Mark your calendar: Fidelity is offering two 0% expense ratio mutual funds (FZROX and FZILX) starting August 3, 2018. Zero! Zilch! FZROX is a total US stock market index fund and FZILX is an international index fund that invest in both developed and emerging market international stocks. FZILX is especially interesting, because foreign stock funds, especially those that invest in emerging markets, tend to charge higher fees. VEU, for example, which is similar to FZILX, charges 0.11% expense ratio. FZILX is a game changer.
This is truly historic moment in the history of investing and the mutual fund industry. For many years, mutual fund companies like Fidelity, Schwab, and Vanguard have battled each other by slashing management fees in a race to zero, and we are finally here! While 0% is not too different from 0.02% (the lowest expense fund currently available), it is very significant psychologically.
First, investing in individual stocks directly is no longer a cheaper option. When you can buy a mutual fund that charges no fees under management and get instant diversification, it makes little sense to bother buying individual stocks and risk underperforming the market.
Second, actively managed mutual funds that charge high fees become increasingly harder to justify given the zero cost alternative now available.

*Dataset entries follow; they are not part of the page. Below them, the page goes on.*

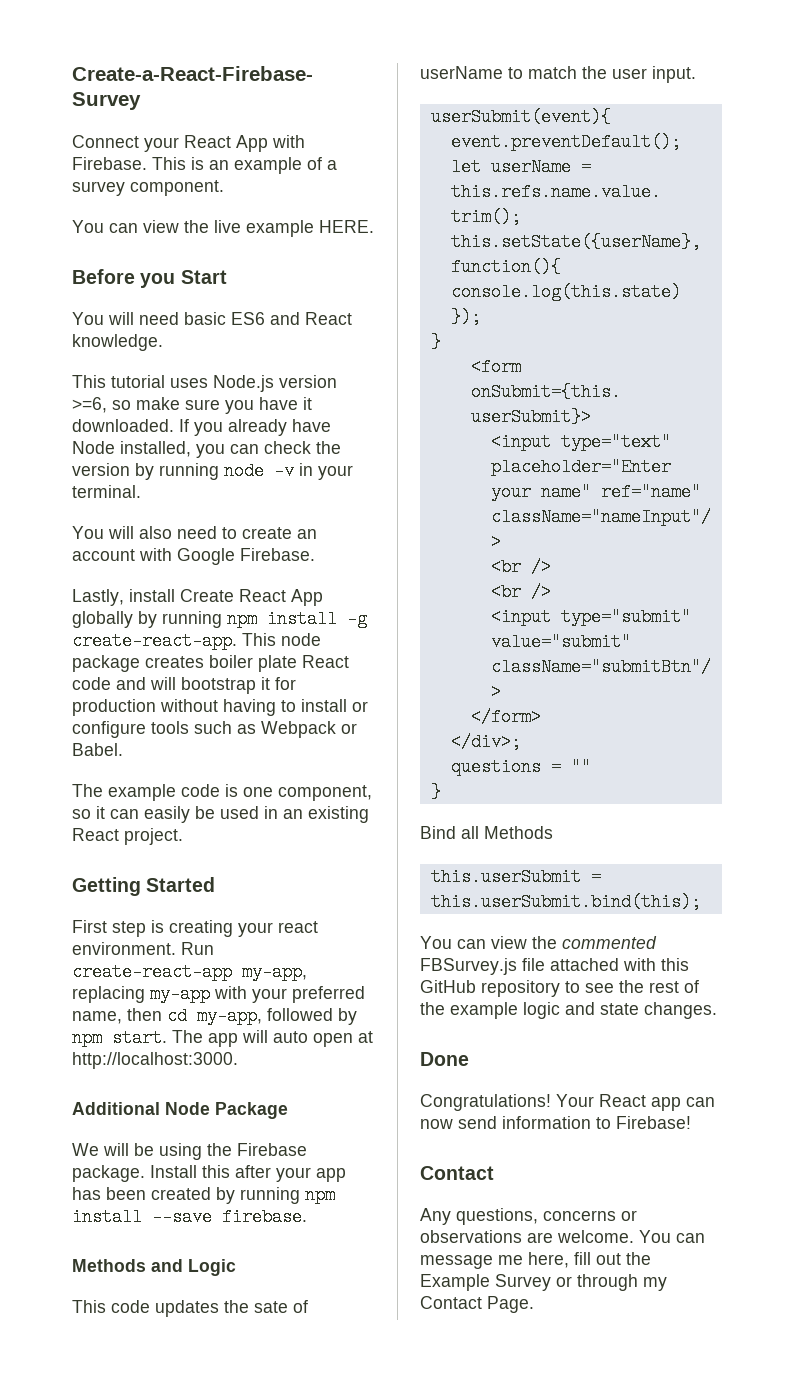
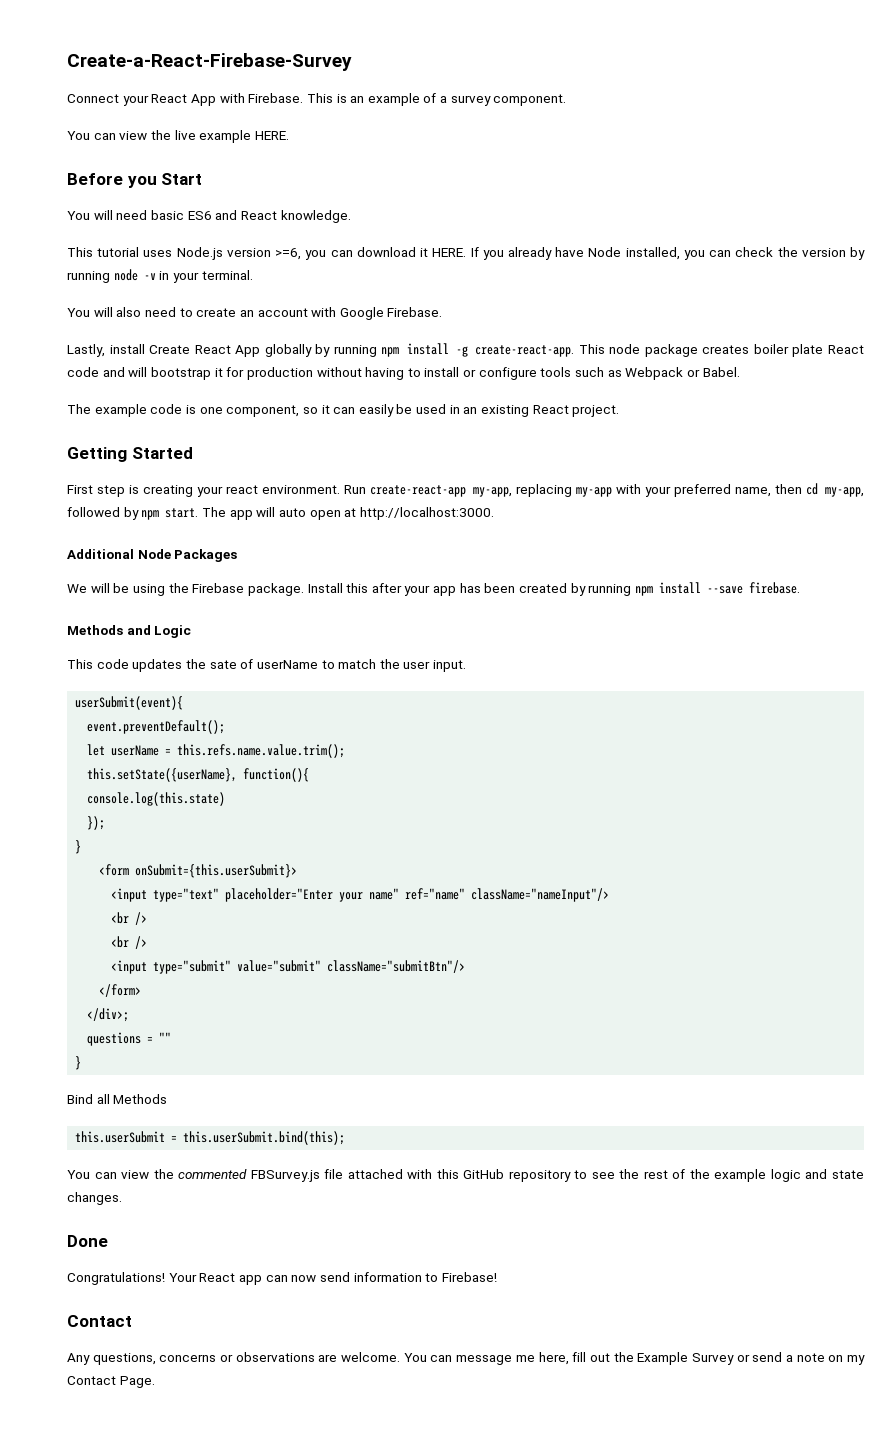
[112,397,312,414] [72,419,174,432] so make sure you have it downloaded. -> [305,247,467,260] you can download it HERE.
[215,1102,288,1119] Package -> [174,549,238,562] Packages
[577,1274,638,1291] through -> [752,1352,844,1362] send a note on

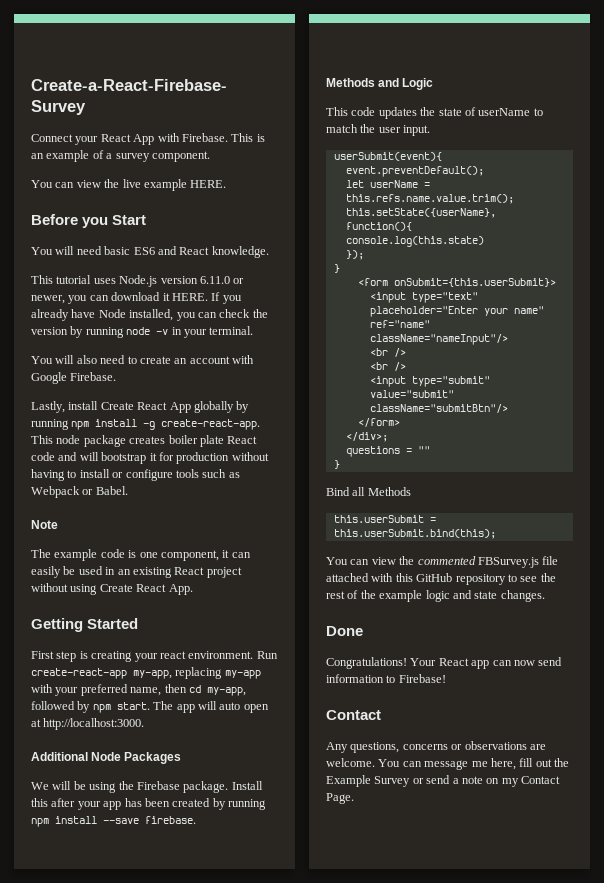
[275,248,302,260] >=6, -> [199,276,245,284] [31,295,65,304] 6.11.0 or newer,
(740, 372) none -> [31,520,58,529] // Note
[302,407,318,414] so -> (219, 555) none
[572,405,620,417] project. -> [206,567,242,578] [31,583,193,595] project without using Create React App.
[209,660,237,669] sate -> [438,108,462,116] state

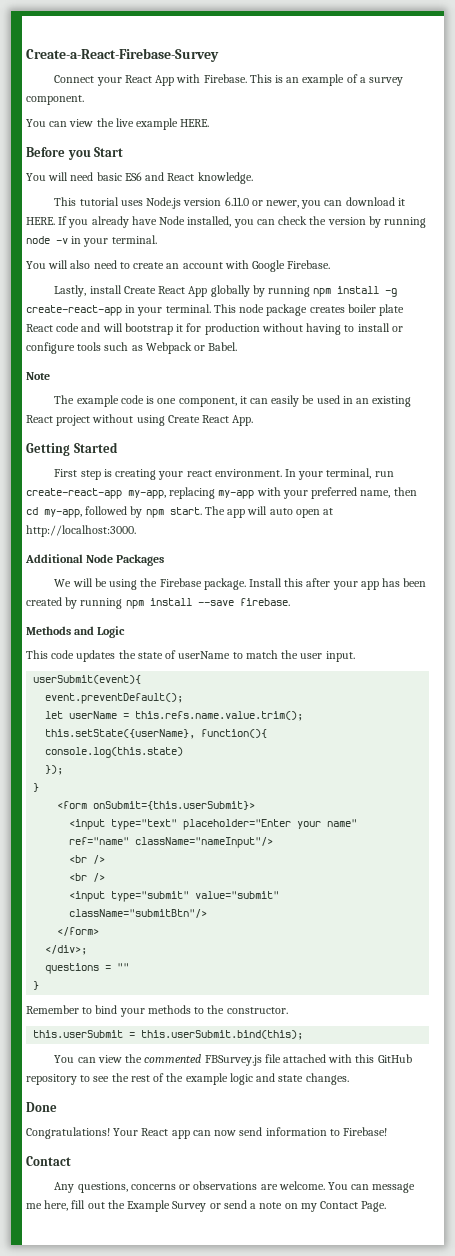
[161,419,261,430] create-react-app. -> [26,304,211,316] create-react-app in your terminal.
[256,651,278,659] Run -> [284,468,394,480] In your terminal, run
[326,487,411,496] Bind all Methods -> [26,1005,288,1017] Remember to bind your methods to the constructor.

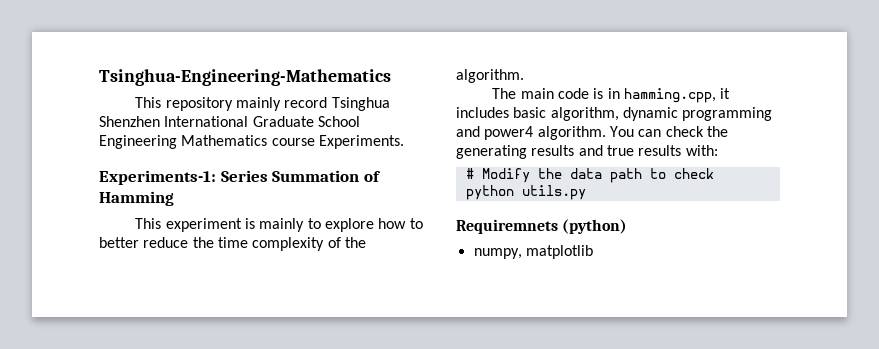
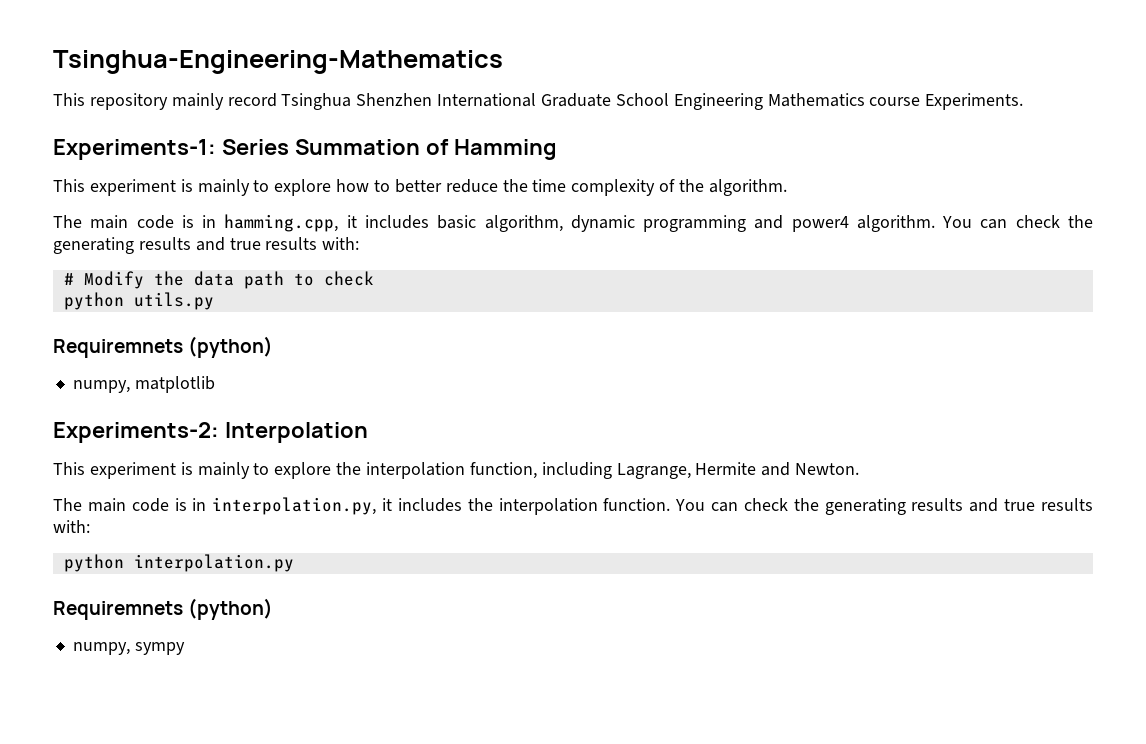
(593, 252) none -> [53,422,368,443] [53,462,860,479] [53,497,1094,515] [53,520,90,533] [63,554,294,572] [53,598,274,620] [72,642,185,655] // Experiments-2: Interpolation // This experiment is mainly to explore the interpolation function, including Lagrange, Hermite and Newton. // The main code is in interpolation.py, it includes the interpolation function. You can check the generating results and true results with: // python interpolation.py // Requiremnets (python) // numpy, sympy

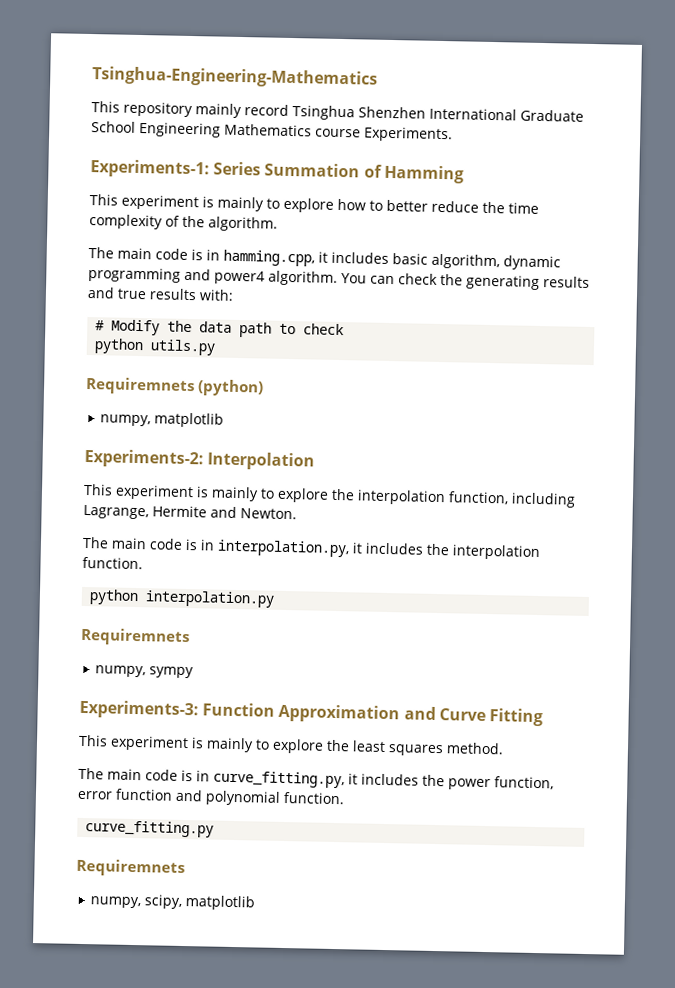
[675,498,1094,515] [53,520,90,533] You can check the generating results and true results with: -> (143, 563) none
[188,598,274,620] (python) -> (190, 637) none
(185, 648) none -> [79,699,543,727] [78,734,504,757] [78,767,554,791] [77,788,345,806] [85,820,215,838] [76,858,185,878] [90,894,256,911] // Experiments-3: Function Approximation and Curve Fitting // This experiment is mainly to explore the least squares method. // The main code is in curve_fitting.py, it includes the power function, error function and polynomial function. // curve_fitting.py // Requiremnets // numpy, scipy, matplotlib

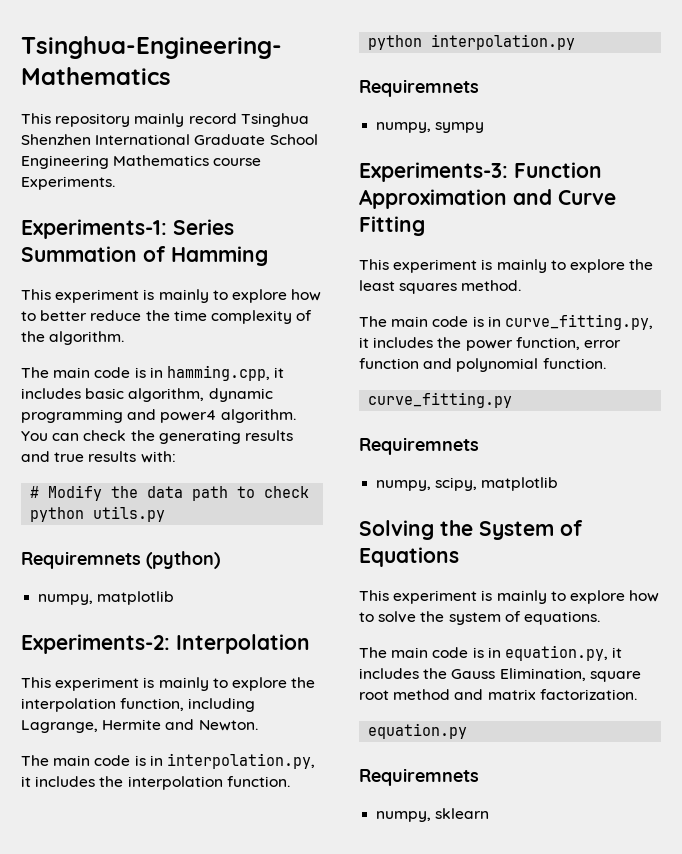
(256, 903) none -> [359,520,583,540] [359,547,459,567] [359,590,660,604] [359,611,600,625] [359,645,623,661] [359,668,641,682] [359,689,637,700] [368,723,468,739] [359,768,479,786] [376,808,490,822] // Solving the System of Equations // This experiment is mainly to explore how to solve the system of equations. // The main code is in equation.py, it includes the Gauss Elimination, square root method and matrix factorization. // equation.py // Requiremnets // numpy, sklearn

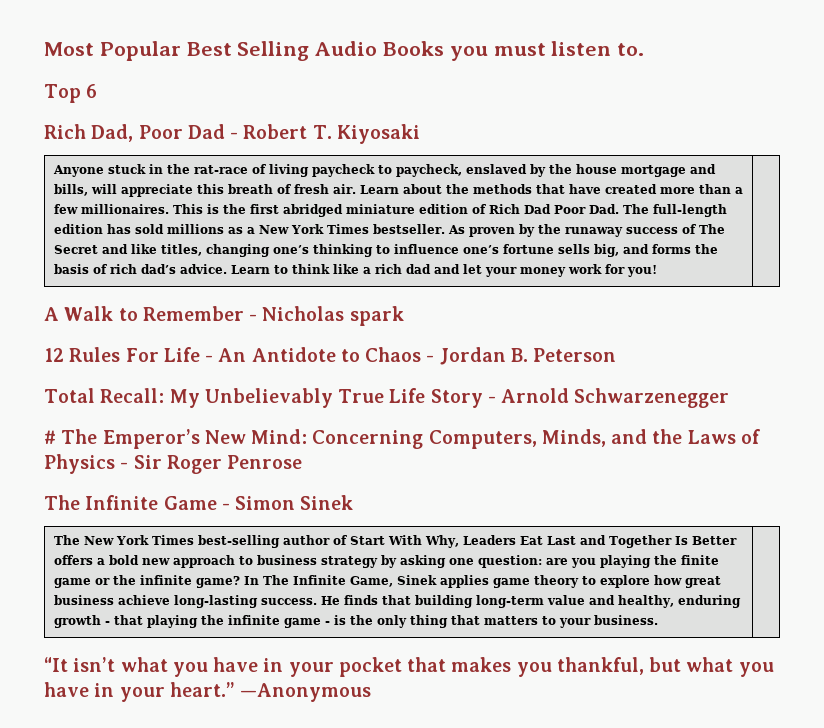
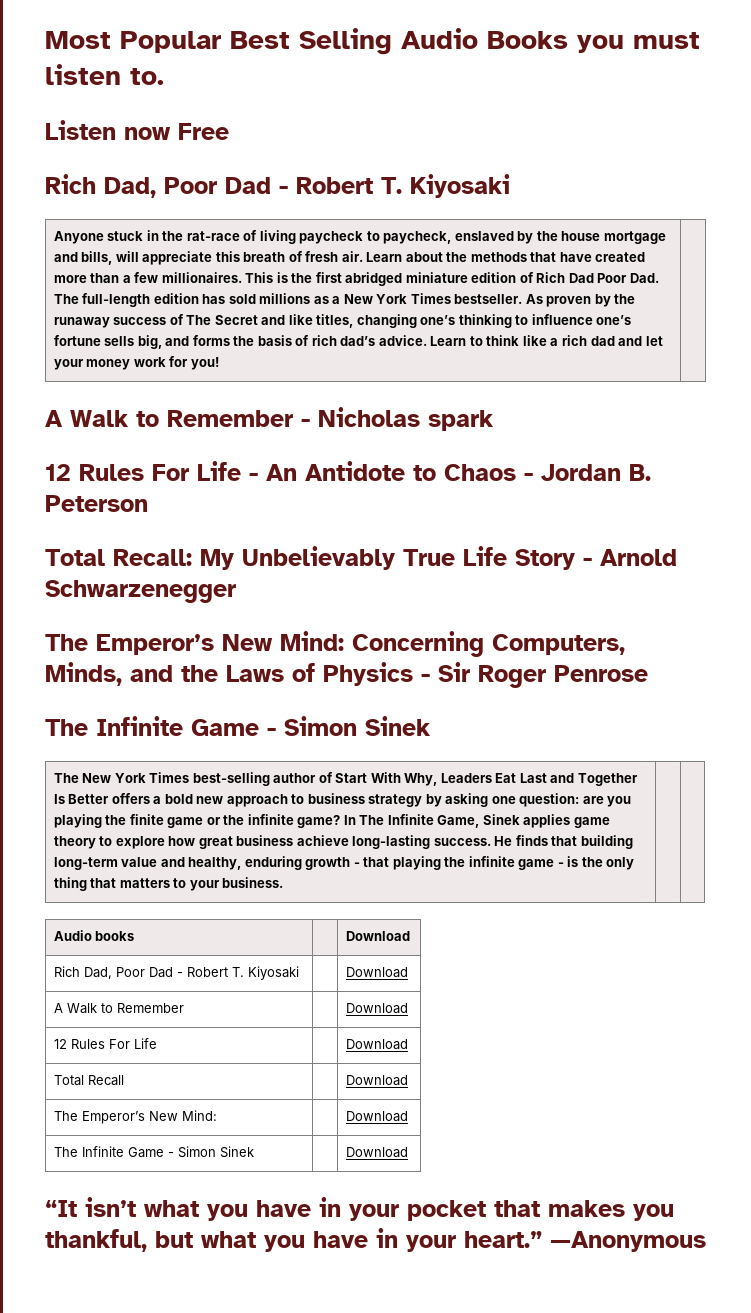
[44,84,98,103] Top 6 -> [45,120,229,140] Listen now Free
[44,430,56,444] # -> (236, 591) none
(658, 620) none -> [53,930,135,941] [345,931,410,941] [53,966,299,980] [345,967,408,978] [53,1003,184,1014] [345,1003,408,1014] [53,1038,157,1049] [345,1039,408,1050] [53,1075,124,1086] [345,1075,408,1086] [53,1110,217,1124] [345,1111,408,1122] [53,1146,254,1158] [345,1147,408,1158] | // Audio books | | Download // Rich Dad, Poor Dad - Robert T. Kiyosaki | | Download // A Walk to Remember | | Download // 12 Rules For Life | | Download // Total Recall | | Download // The Emperor’s New Mind: | | Download // The Infinite Game - Simon Sinek | | Download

Third, the pressure is on for the other fund companies to match or beat Fidelity's offer. ETFs that charge no fees might become available. More specialized funds, such as those in small cap stocks (my favorite), may become available for no fees. Even better, we may even see mutual funds that charge negative expense ratios! That's right, they would actually pay you to invest in them! Impossible? Well, the idea of a mutual fund charging no fees seems an impossibility not too long ago, but it has become a reality now.
Critics might say that this may be too good to be true and Fidelity could change its fee structure after it attracts enough assets under management (AUM). True, but it is unlikely since the funds make enough through security lending already and the zero fee funds act like loss leaders to attract clients that may buy other higher margin products from the firm. In the end, should Fidelity decide to start charging fees, one can always vote with one's feet and get out immediately.
You can check out the details about the new fee-free mutual funds here.
I plan to start investing in them soon and reduce my individual stock purchases. There is still a place for investing outside of these two funds, as I could reduce my tax liability buying zero and low dividend yield stocks and small cap stocks. Total US stock market has a dividend yield around 2% and international stocks yield around 3%. On the other hand, small cap stock index (IJR) yield just slightly above 1%, and historically return better than large cap stocks. No dividend stocks like BRK.B, GOOGL, WAT, FISV, and BIIB are even better and do not generate mandatory tax liabilities at all. If only Fidelity could offer no fee mutual funds that have no or very low dividend yield, then I'd be all in! Fidelity, are you listening?
N.B. I am not compensated at all for recommending Fidelity products. This post is meant solely to raise awareness and help my readers make informed decisions on their own journeys to total freedom.
Let me know what you all think. Thanks for reading!